Animal Data: Abacavir was administered orally to pregnant rats (at 100, 300, and 1,000 mg per kg per day) and rabbits (at 125, 350, or 700 mg per kg per day) during organogenesis (on gestation Days 6 through 17 and 6 through 20, respectively). Fetal malformations (increased incidences of fetal anasarca and skeletal malformations) or developmental toxicity (decreased fetal body weight and  crown-rump length) were observed in rats at doses up to 1,000 mg per kg per day, resulting in exposures approximately 35 times the human exposure (AUC) at the recommended daily dose. No developmental effects were observed in rats at 100 mg per kg per day, resulting in exposures (AUC) 3.5 times the human exposure at the recommended daily dose. In a fertility and early embryo-fetal development study conducted in rats (at 60, 160, or 500 mg per kg per day), embryonic and fetal toxicities (increased resorptions, decreased fetal body weights) or toxicities to the offspring (increased incidence of stillbirth and lower body weights) occurred at doses up to 500 mg per kg per day. No developmental effects were observed in rats at 60 mg per kg per day, resulting in exposures (AUC) approximately 4 times the human exposure at the recommended daily dose. Studies in pregnant rats showed that abacavir is transferred to the fetus through the placenta. In pregnant rabbits, no developmental toxicities and no increases in fetal malformations occurred at up to the highest dose evaluated, resulting in exposures (AUC) approximately 9 times the human exposure at the recommended dose.

8.2 Lactation

(Additions and/or revisions are underlined)

Risk Summary

Abacavir is present in human milk. There is no information on the effects of abacavir on the breastfed infant or the effects of the drug on milk production. Because of the potential for (1) HIV-1 transmission (in HIV-negative infants), (2) developing viral resistance (in HIV- positive infants), and (3) serious adverse reactions in a breastfed infant, instruct mothers not to breastfeed if they are receiving ZIAGEN.
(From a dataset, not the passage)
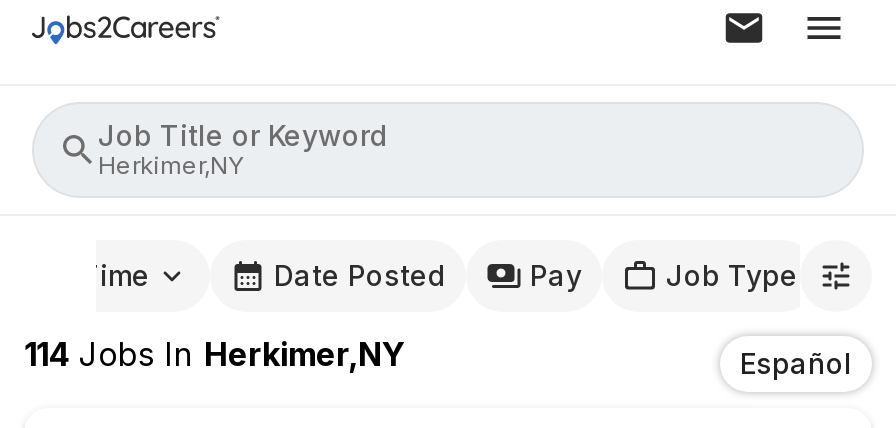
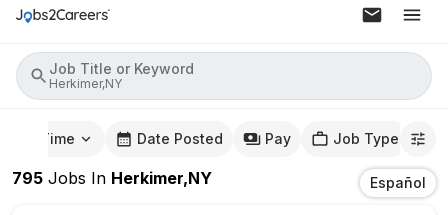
- 114 Jobs In Herkimer,NY
+ 795 Jobs In Herkimer,NY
17 PCI/PI/MG (Patient Counseling Information/Patient Information/Medication Guide)

17 PATIENT COUNSELING INFORMATION

(Additions and/or revisions are underlined)

Hypersensitivity Reactions

Inform patients:

  • that if they have a hypersensitivity reaction, they should dispose of any unused ZIAGEN to avoid restarting abacavir.

 

Lactic Acidosis/Hepatomegaly with Steatosis

Advise patients that lactic acidosis and severe hepatomegaly with steatosis have been reported with use of nucleoside analogues and other antiretrovirals. Advise patients to stop taking ZIAGEN if they develop clinical symptoms suggestive of lactic acidosis or pronounced hepatotoxicity.

 

Immune Reconstitution Syndrome

Advise patients to inform their healthcare provider immediately of any signs and symptoms of infection as inflammation from previous infection may occur soon after combination antiretroviral therapy, including when ZIAGEN is started.

 

Pregnancy Registry

Advise patients that there is a pregnancy exposure registry that monitors pregnancy outcomes in women exposed to ZIAGEN during pregnancy.

 

Lactation

Instruct women with HIV-1 infection not to breastfeed because HIV-1 can be passed to the baby in the breast milk.


Missed Dose

Instruct patients that if they miss a dose of ZIAGEN, to take it as soon as they remember. Advise patients not to double their next dose or take more than the prescribed dose

 

Availability of Medication Guide

Instruct patients to read the Medication Guide before starting ZIAGEN…

MEDICATION GUIDE

(Additions and/or revisions are underlined)

What is the most important information I should know about ZIAGEN? ZIAGEN can cause serious side effects, including:

  • Serious allergic reactions (hypersensitivity reaction) that can cause death have happened with ZIAGEN and other abacavir-containing products.

    • If you have an allergic reaction, dispose of any unused ZIAGEN. Ask your pharmacist how to properly dispose of medicines.

WARNING CARD

(Additions and/or revisions are underlined)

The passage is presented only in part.